Brene Brown explains in one of her books that shame is one of the least talked about emotions because it brings about feelings of worthlessness, never feeling good enough, a lack of value in ourselves etc. She also says the difference between guilt and shame is:

Guilt = I did something bad,

Shame = I am bad.

And the really interesting thing I found she writes is 'Shame needs three things to grow out of control in our lives: secrecy, silence, and judgement. So affairs really are the perfect breeding ground for shame.

Shame has the ability to control us in ways we don’t even realise. Perfectionism, filling our lives with external worth, addictions etc. All keep us trapped in the endless cycle of shame because the very thing we are trying to escape from causes us to keep making choices that feed it. Remorse and guilt are the result of our actions, shame is the driving force of our actions. So even though we may stop doing something that causes remorse and guilt which then helps those feelings begin to fade, unless the cause of what keeps us in shame is addressed, it will be hard to not slip back into self destructive patterns or negative thinking, which will continue to impact our lives and those around us.

The thing is we are always going to face shame at some stage of our lives, it is how we learn to walk through it, that will be the basis of how it affects us and our choices.
Brene Brown talks about being able to own your shame.

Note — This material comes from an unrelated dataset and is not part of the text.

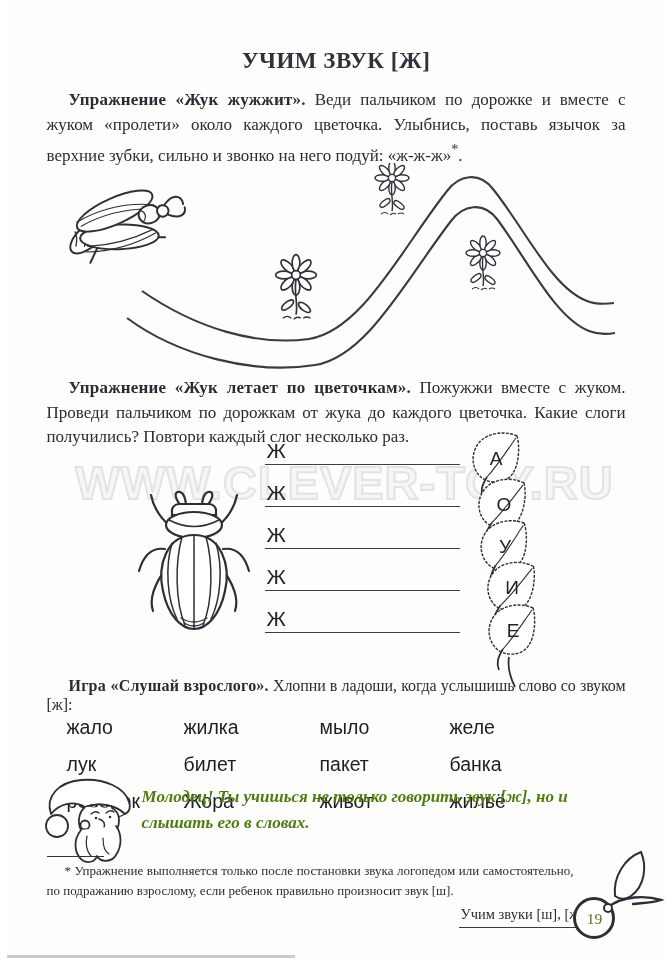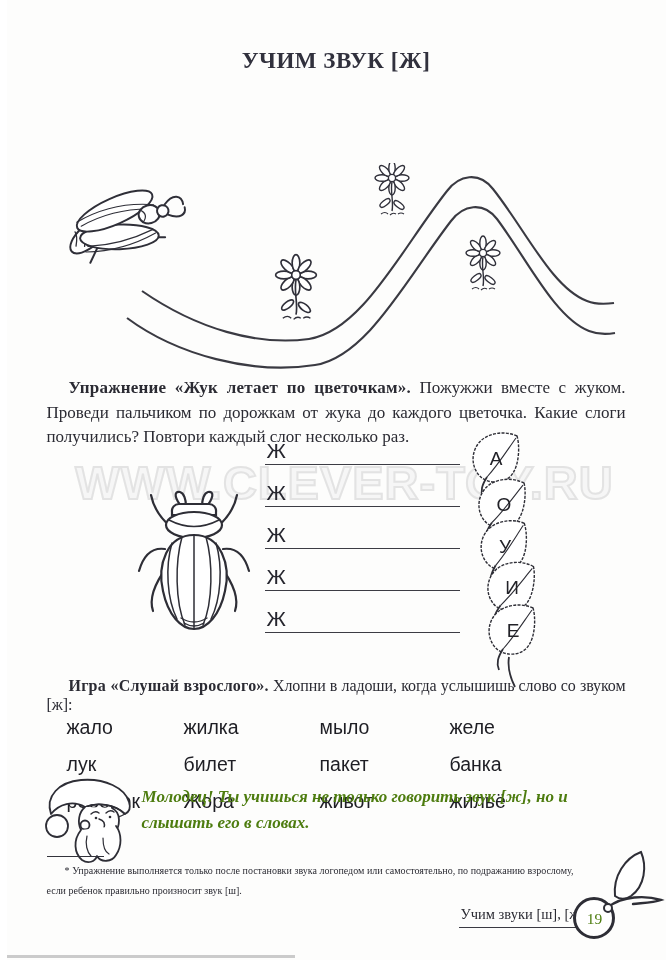"Упражнение «Жук жужжит». Веди пальчиком" p.para { html: none -> <p><b>Упражнение «Жук жужжит».</b><span> Веди пальчиком по дорожке и вместе с жуком «пролети» около каждого цветочка. Улыбнись, поставь язычок за верхние зубки, сильно и звонко на него подуй: «ж-ж-ж»</span><sup>*</sup><span>.</span></p> }
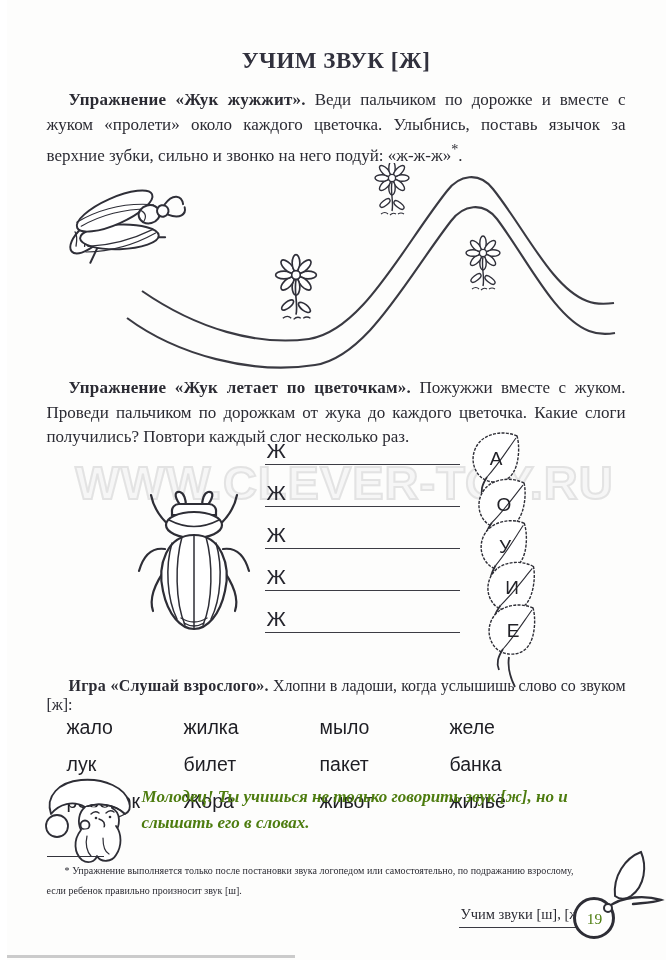"* Упражнение выполняется только после" .footnote { font-size: 10px -> 13px }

Admit your failings but don’t be defined by them. If you were to fall in mud, you know it will eventually come off, it doesn’t make you dirty within but it sure makes you look dirty. Our affairs have definitely brought about shame inducing behaviours but remember shame needs to be seen in the right context. Shame has a way of making us perceive ourselves in a certain way. Own the behaviour not the perceptions. Allow the remorse and guilt to guide you out of it and stop feeding the shame.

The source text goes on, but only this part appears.